Это вернуло Кэйси к причине ее приезда.
– Например, когда нужно закрыть дело?
– Это к чему? – с подозрением спросил шеф полиции. – Вы не согласны с моим заключением? Знаете ли, не я один его принимал. Другие тоже имели к этому отношение, даже мой сын, «разбитое сердце». Он сам на том самом месте сказал, что это было самоубийство, ясно и понятно.
Для Кэйси самоубийство не было ясным и понятным. Людям ее профессии это было прекрасно известно.

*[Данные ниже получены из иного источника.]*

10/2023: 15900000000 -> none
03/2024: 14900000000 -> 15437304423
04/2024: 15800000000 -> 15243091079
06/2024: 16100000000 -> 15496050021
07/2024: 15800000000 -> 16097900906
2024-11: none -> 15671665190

Но у нее было достаточно профессионального опыта, чтобы знать, что женщина, оказавшаяся в таком безвыходном положении, как Дженни Клайд, может пойти и на самоубийство.
Однако положение Кэйси тоже было безвыходным. Отец просил ее помочь Дженни. Она не могла сделать это, если Дженни умерла. Но ведь она не прочла окончания «Записок» и даже не знала, было ли у этих записок окончание.
Эд О'Кифи не шевелился.
– С чего вы взяли, что она не умерла?
– Ни с чего, – ответила Кэйси, встряхнувшись. – Меня просто привело в недоумение отсутствие тела. Я уже слышала о реке и о чудовище карьера. Но неужели совсем невероятно, что Мэри-Бет просто выбралась на берег и ушла?

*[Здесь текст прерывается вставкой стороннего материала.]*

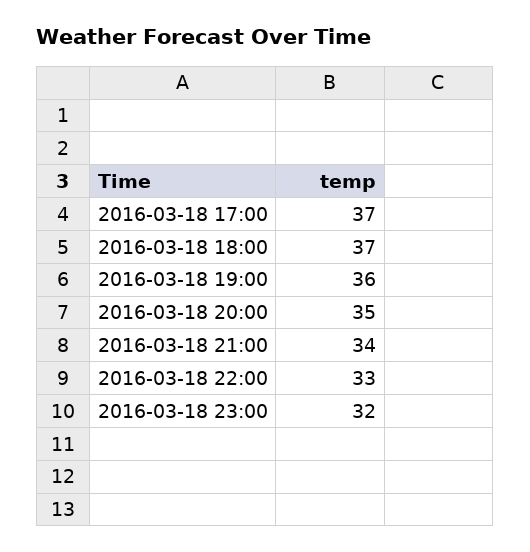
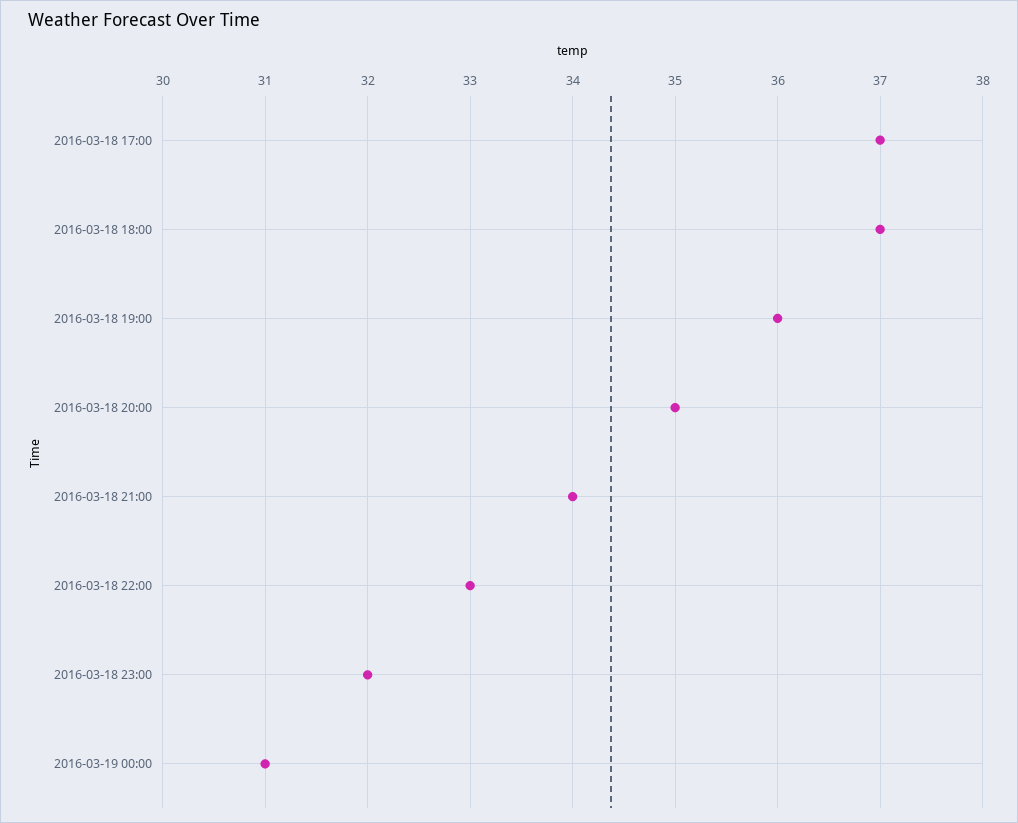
2016-03-19 00:00: none -> 31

– Куда? – спросил шеф. – У нее не было друзей. У нее не было денег. Она не знала ничего о жизни за пределами Уокера.
– Она не могла уехать с Мириам Гудмэн?
Он скрестил руки на груди.
– Во-первых, Мириам еще была в городе, когда исчезла Мэри-Бет. Она уехала на запад только через несколько недель. А я знаю, о чем вы подумали. Вы думаете, она отправилась куда-то еще и там позже встретилась с Мириам? – Он покачал головой. – Я проверял. Дарден заставил меня. Он подозревал тоже, что и вы. Чокнутый. – Последнее слово он пробормотал едва слышно.
Кэйси попробовала зайти с другой стороны.
– А если предположить, просто предположить, что она жива, есть ли где-нибудь родственники, к которым она могла бы отправиться?
– Нет.
– Никого, с кем она могла бы связаться за это время? И у нее не было парня?
– Нет.
– А хоть какие-нибудь приятели, хоть немного близкие люди?
– Только Мириам. Я же сказал вам, что сделал это только потому, что Дарден настаивал. И вообще, зачем вам все это нужно? Вы пишете книгу?
Если бы не Дот О'Кифи, стоящая тут же, рядом, она бы ответила точно так же, как и газетчику. Но в глаза Дот она врать не могла.
– Нет, – тихо сказала она. – Я не пишу книгу. Я читала историю болезни. Вот и все.
Она пожалела о своих словах, увидев, как шеф полиции уронил руки.
– Что за история болезни?
– Может, и не история болезни. Записки. Это с тем же успехом могло быть вымыслом. – Внезапно ощутив усталость, она посмотрела на диптих над камином. Несмотря на метель, в картине чувствовался позитивный настрой, потому что ферма сквозь бурю манила золотистым светом в окнах. – Вероятно, вымысел, – пробормотала она, подходя к камину. Ее взгляд упал на более мелкие фотографии в рамках, стоявшие на каминной полке под диптихом. На одной была дочь с мужем и двумя детьми. На другой – другая дочь, с мужем и тремя детьми. Еще был общий снимок их всех, с Дот и Эдмундом, и еще какими-то людьми, по всей видимости другими родственниками. И был еще один, на котором были обе дочери, Дот и Эд, и мужчина, который, видимо, был сыном Дэном.